A photo collage of President Samia Suluhu leaving Tanzania for Kenya (L) and when she arrived in the country on Tuesday, May 4. [Standard]

Tanzania’s President Samia Suluhu arrived in Kenya a few minutes to 10am Tuesday while sporting a face mask in contrast with her departure to Nairobi when she wasn't in one.

The change in faces indicates Suluhu’s spatial awareness, given Kenya has been at the forefront in championing the wearing of face masks to prevent the spread of Covid-19.

In Tanzania, wearing of face masks in public is not mandatory.

As Suluhu emerged from the door of Air Tanzania at the JKIA donning a tawny brown suit, the white mask on her face was conspicuous; it lustrously broke the brown colour monotony. Also sporting face masks, were the president’s aide-de-camp and bodyguards. In Tanzania, Samia’s security officers, just like the Head of State, were maskless.

This is the second out-of-country visit Suluhu is making in less than a month. On April 11, she toured Uganda for a one-day State tour.

Just like her Tuesday visit to Kenya, she also wore a face mask to Uganda on April 11 despite leaving Tanzania without one. Suluhu was received at the JKIA by Cabinet Secretaries Raychelle Omamo (Foreign Affairs) and Amina Mohamd (Sports).

In East Africa, Kenya has registered the highest number of Covid-19 infections, with 161,000 cases reported since the disease broke out in March 2020.

Uganda has reported 40,700 cases thus far.

Tanzania, which stopped communicating Covid-related data in April 2020, has only 509 cases officially recorded.

Experts say part of the reason Kenya has more cases registered, is that it has been forthcoming with Covid-19 information, particularly data on new and closed cases.

Tanzania took a different coronavirus-handling route from Kenya in April 2020, resulting in a diplomatic spat between the two countries.

Late Tanzania’s President John Magufuli came across as faulting Kenya for treating Covid-19 “too seriously”, yet, according to him, it was a disease that could be treated through prayers and herbs.
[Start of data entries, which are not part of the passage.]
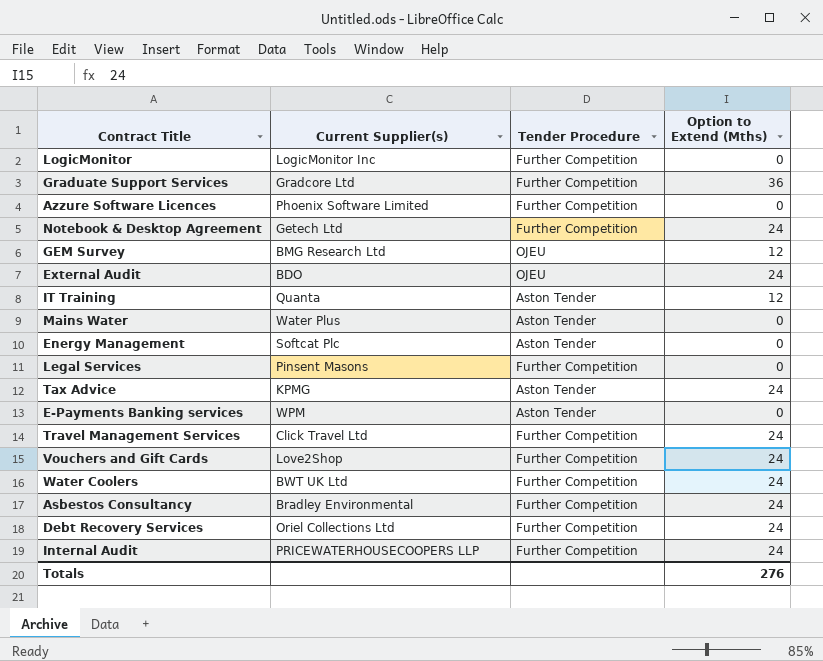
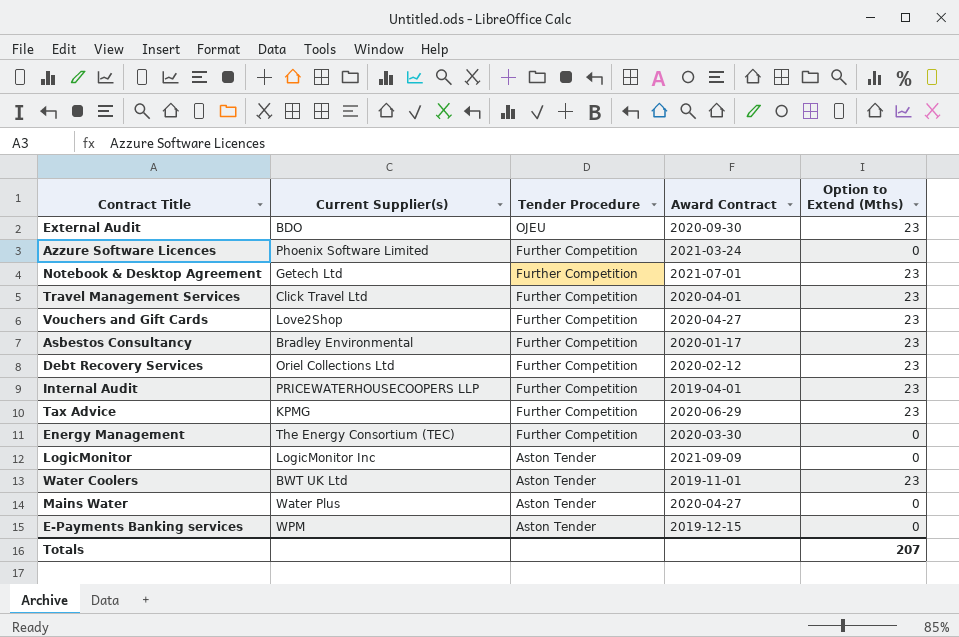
row order: none -> Tender Procedure descending
column Award Contract | position: none -> 4
row Graduate Support Services: Gradcore Ltd | Further Competition | 36 -> none
row GEM Survey: BMG Research Ltd | OJEU | 12 -> none
row IT Training: Quanta | Aston Tender | 12 -> none
row Legal Services: Pinsent Masons | Further Competition | 0 -> none
External Audit | Option to Extend (Mths): 24 -> 23
Notebook & Desktop Agreement | Option to Extend (Mths): 24 -> 23
Travel Management Services | Option to Extend (Mths): 24 -> 23
Vouchers and Gift Cards | Option to Extend (Mths): 24 -> 23
Asbestos Consultancy | Option to Extend (Mths): 24 -> 23
Debt Recovery Services | Option to Extend (Mths): 24 -> 23
Internal Audit | Option to Extend (Mths): 24 -> 23
Tax Advice | Tender Procedure: Aston Tender -> Further Competition
Tax Advice | Option to Extend (Mths): 24 -> 23
Energy Management | Current Supplier(s): Softcat Plc -> The Energy Consortium (TEC)
Energy Management | Tender Procedure: Aston Tender -> Further Competition
LogicMonitor | Tender Procedure: Further Competition -> Aston Tender
Water Coolers | Tender Procedure: Further Competition -> Aston Tender
Water Coolers | Option to Extend (Mths): 24 -> 23
Totals | Option to Extend (Mths): 276 -> 207

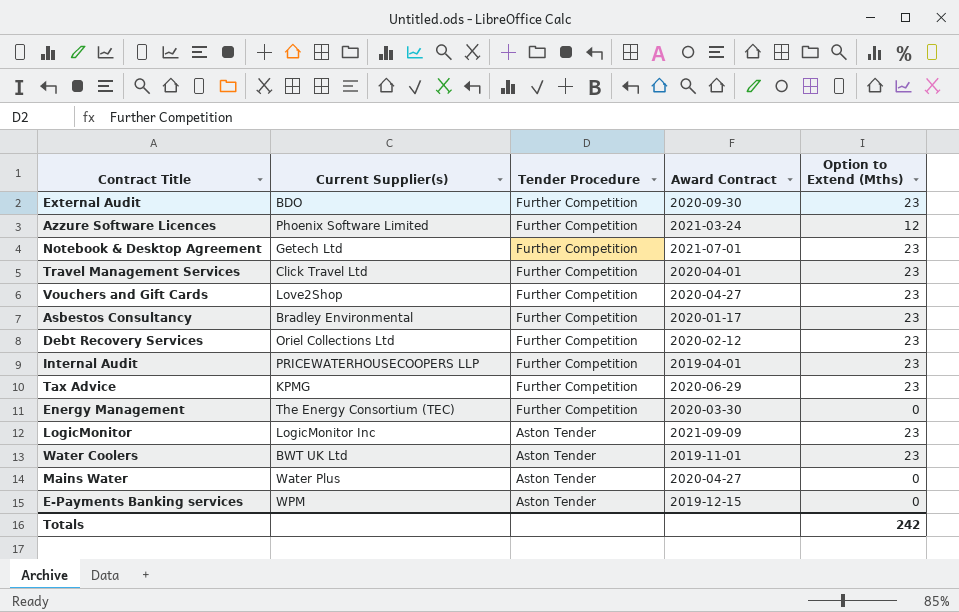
External Audit | Tender Procedure: OJEU -> Further Competition
Azzure Software Licences | Option to Extend (Mths): 0 -> 12
LogicMonitor | Option to Extend (Mths): 0 -> 23
Totals | Option to Extend (Mths): 207 -> 242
The clash in principle led to border disagreements when truck drivers from Tanzania were forced to produce certificates indicating they were Covid-19 negative.

Tanzania retaliated by banning Kenyan truck drivers and traders from accessing the country.

The row, which threatened regional integration, saw Magufuli and his Kenyan counterpart, Uhuru Kenyatta, resolve to end the disharmony.

Magufuli said Tanzania had sent representatives to sit down with their Kenyan equals and end the dispute.

Despite Magufuli’s assurances, the relationship between the two nations remained frosty.

On April 10, Sports Cabinet Secretary Amina Mohamed, on behalf of President Kenyatta, went to Tanzania, to extend an olive branch, and invite the host to Kenya.

It remains to be seen whether Suluhu’s two-day State visit to Kenya would bring the much-needed reconciliation.

Also of interest, is whether Suluhu will change tack on how she handles the coronavirus crisis back at home.

Unlike her predecessor, she promised to take a different approach in managing the contagion.

Last month, Suluhu announced plans to set up a taskforce comprising experts to examine Tanzania’s Covid-19 measures.